(Stored items from a collection)
═══

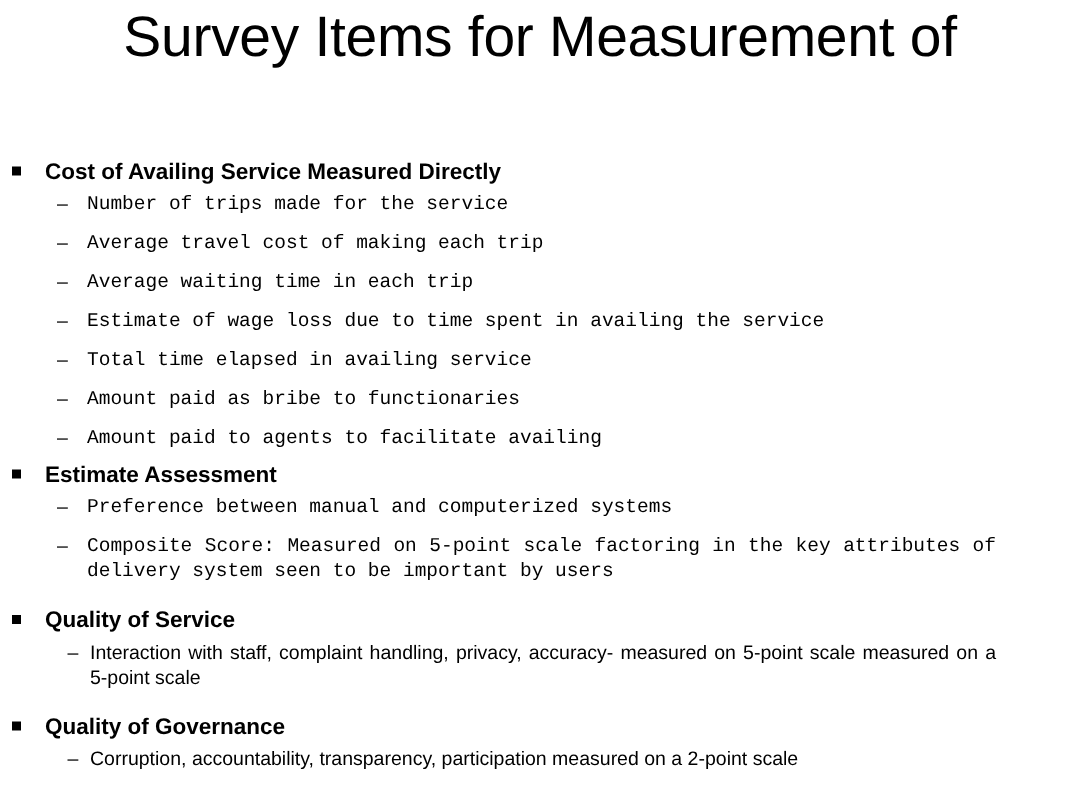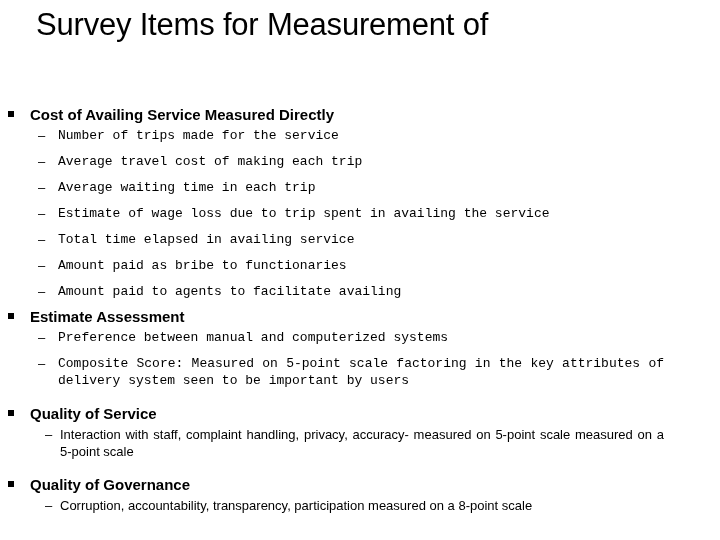--- a/index.html
+++ b/index.html
@@ -30,7 +30,8 @@
     left: 36px;
     top: 6px;
     width: 648px;
-    font-size: 31px;
+    text-align: center;
+    font-size: 38px;
     font-weight: 400;
     line-height: 38px;
     letter-spacing: -0.2px;

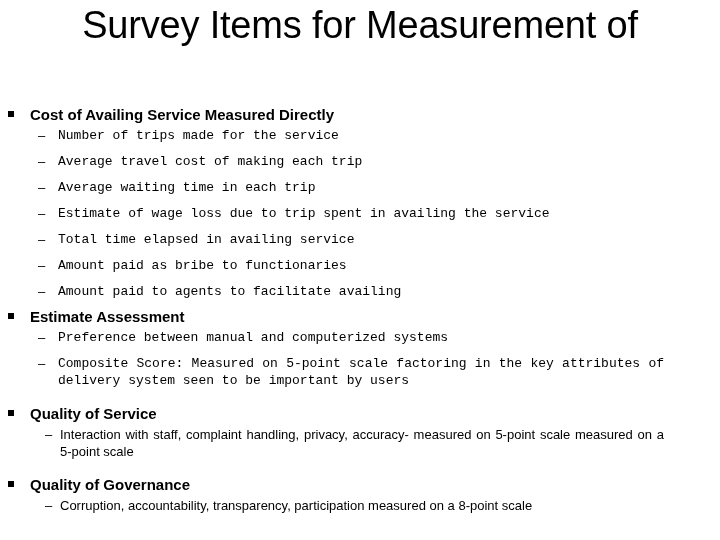--- a/index.html
+++ b/index.html
@@ -139,7 +139,7 @@
     </div>
     <div class="lvl2 tabwide sp-a">
       <span class="dash-mark">–</span>
-      <span class="lvl2-text">Estimate of wage loss due to trip spent in availing the service</span>
+      <span class="lvl2-text">Estimate of wage loss due to time spent in availing the service</span>
     </div>
     <div class="lvl2 tabwide sp-a">
       <span class="dash-mark">–</span>

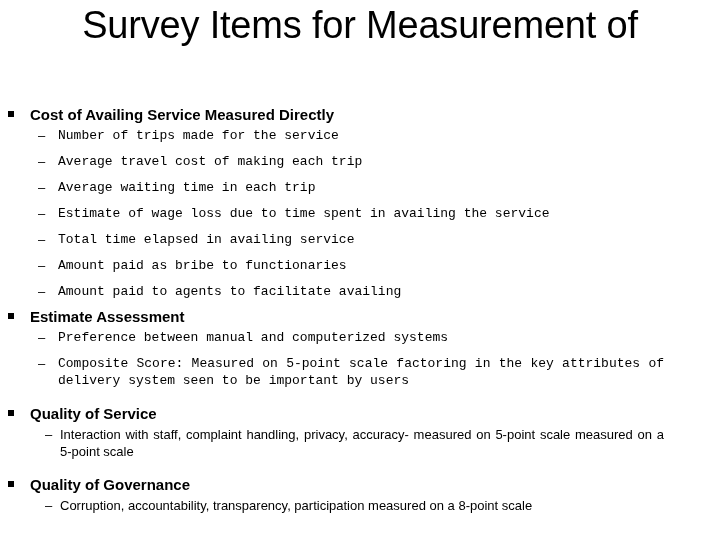--- a/index.html
+++ b/index.html
@@ -185,7 +185,7 @@
 
     <div class="lvl2 tabnarrow sp-c">
       <span class="dash-mark">–</span>
-      <span class="lvl2-text">Corruption, accountability, transparency, participation measured on a 8-point scale</span>
+      <span class="lvl2-text">Corruption, accountability, transparency, participation measured on a 2-point scale</span>
     </div>
 
   </div>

═══

▶ [Work instruction]:
Only the lines of the data holding the string "Corruption" are wanted; copy each of them.

▶ [Answer to this problem]:
-      <span class="lvl2-text">Corruption, accountability, transparency, participation measured on a 8-point scale</span>
+      <span class="lvl2-text">Corruption, accountability, transparency, participation measured on a 2-point scale</span>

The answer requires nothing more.